• [Work to complete]:
Every line of the data that includes "radius" should be copied out.

• [Information]:
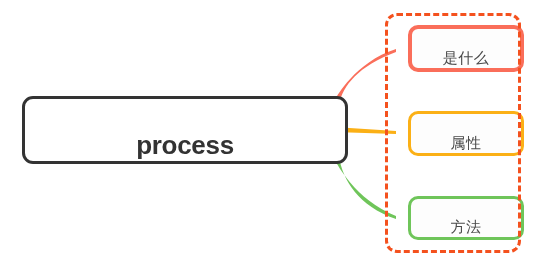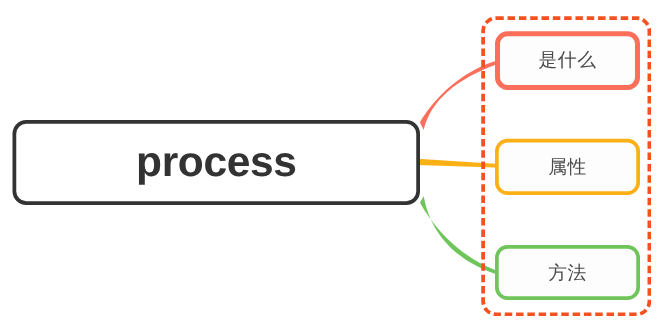--- a/index.html
+++ b/index.html
@@ -22,35 +22,36 @@
     left: 0;
     top: 0;
     width: 533px;
     height: 264px;
     pointer-events: none;
   }
   .node {
     position: absolute;
     box-sizing: border-box;
     display: flex;
-    align-items: center;
+    align-items: flex-end;
     justify-content: center;
     background: #fdfdfd;
+    margin-left: 12px;
   }
   #root-node {
     left: 10px;
     top: 96px;
     width: 326px;
     height: 68px;
     border: 3px solid #333333;
     border-radius: 11px;
     background: #ffffff;
   }
   #root-node .node-label {
-    font-size: 34px;
+    font-size: 26px;
     font-weight: bold;
     color: #333333;
     letter-spacing: -0.3px;
   }
   .child-node {
     left: 396px;
     width: 116px;
     border-radius: 10px;
   }
   .child-node .node-label {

• [Response for this exercise]:
     border-radius: 11px;
     border-radius: 10px;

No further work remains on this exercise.